_Directions for this task_: At the line containing "Cre8tion Nail Filing", begin repeating lines exactly, and stop only after the final line of the records below.

★ ★ ★ ★ ★ ★ ★

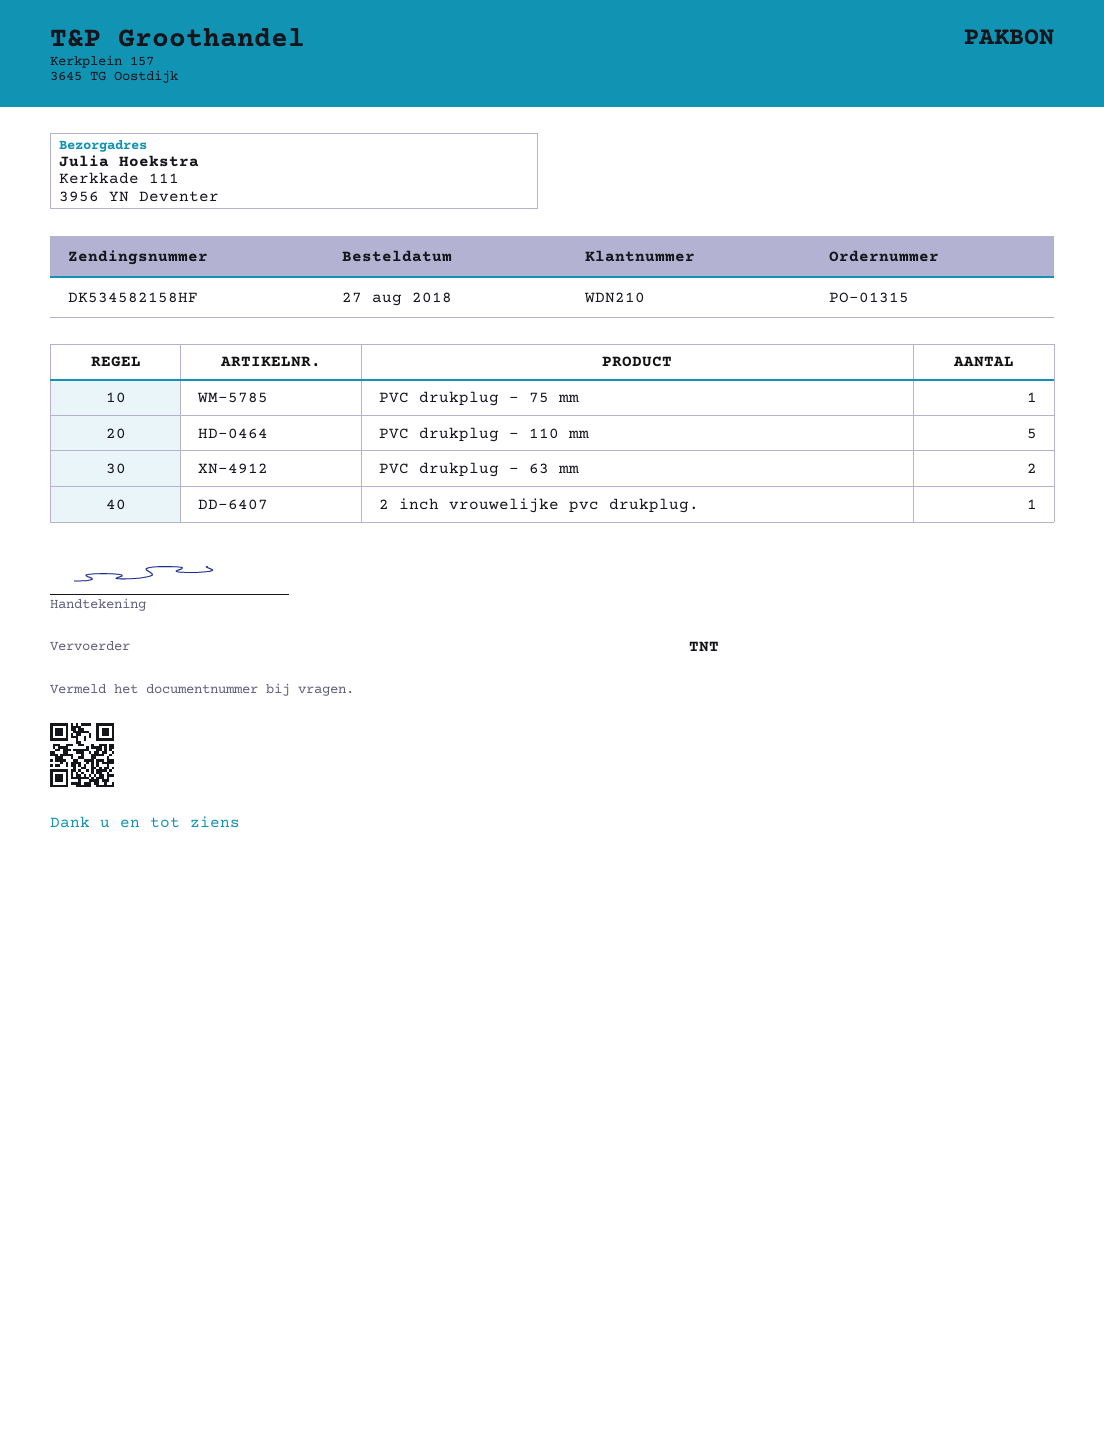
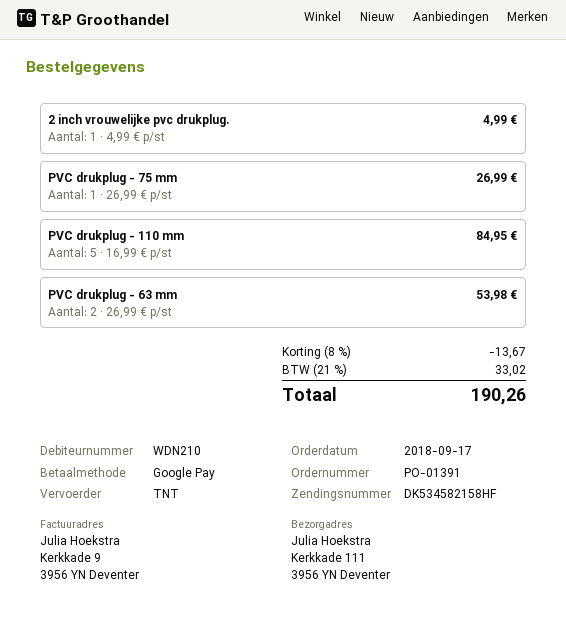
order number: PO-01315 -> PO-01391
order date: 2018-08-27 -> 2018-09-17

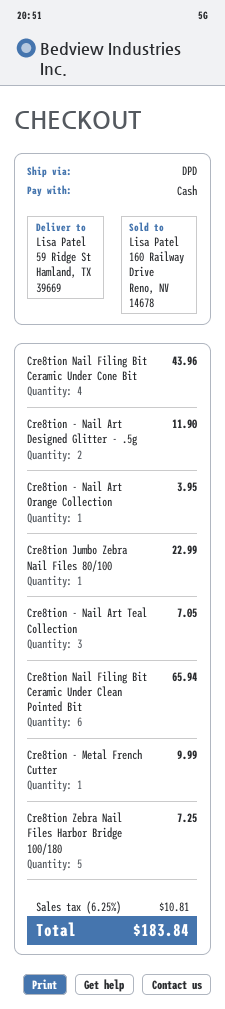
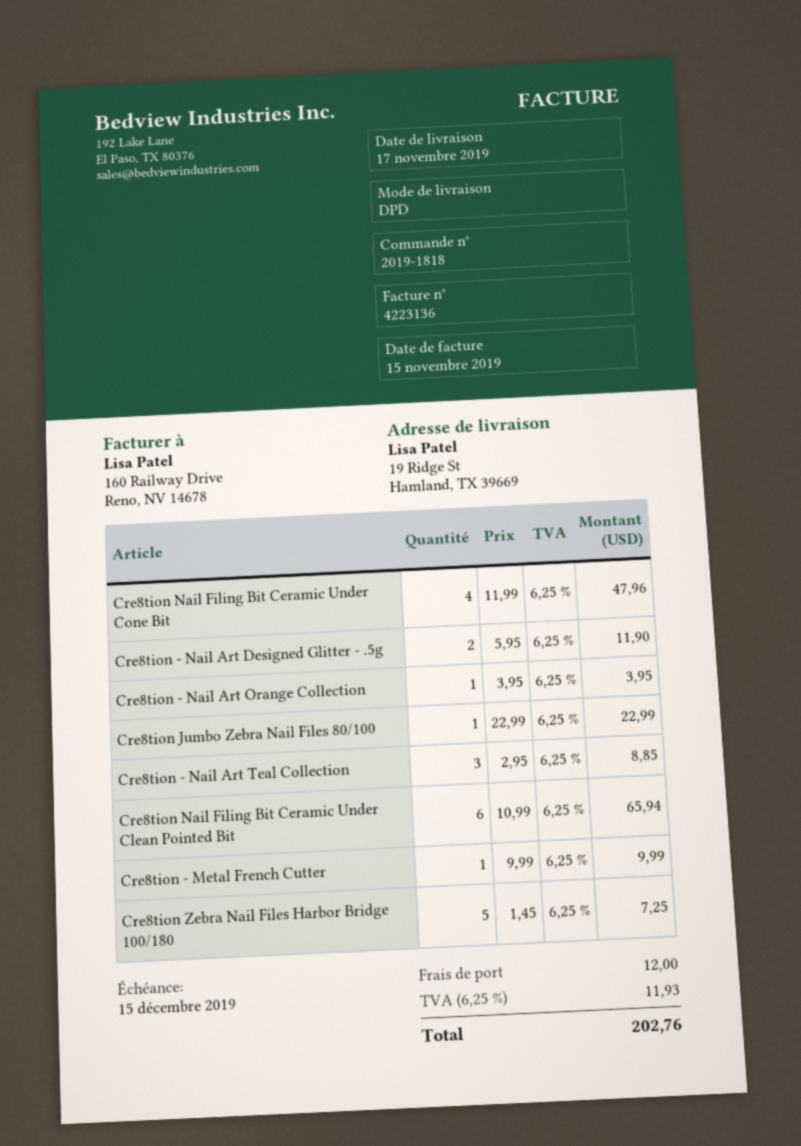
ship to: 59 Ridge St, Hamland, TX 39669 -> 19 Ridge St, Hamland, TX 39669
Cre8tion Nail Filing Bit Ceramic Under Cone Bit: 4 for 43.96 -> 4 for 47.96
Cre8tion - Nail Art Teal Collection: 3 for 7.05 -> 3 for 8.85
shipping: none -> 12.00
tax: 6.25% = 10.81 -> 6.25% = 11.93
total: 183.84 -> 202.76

★ ★ ★ ★ ★ ★ ★

_Answer to this problem_:
Cre8tion Nail Filing Bit Ceramic Under Cone Bit: 4 for 43.96 -> 4 for 47.96
Cre8tion - Nail Art Teal Collection: 3 for 7.05 -> 3 for 8.85
shipping: none -> 12.00
tax: 6.25% = 10.81 -> 6.25% = 11.93
total: 183.84 -> 202.76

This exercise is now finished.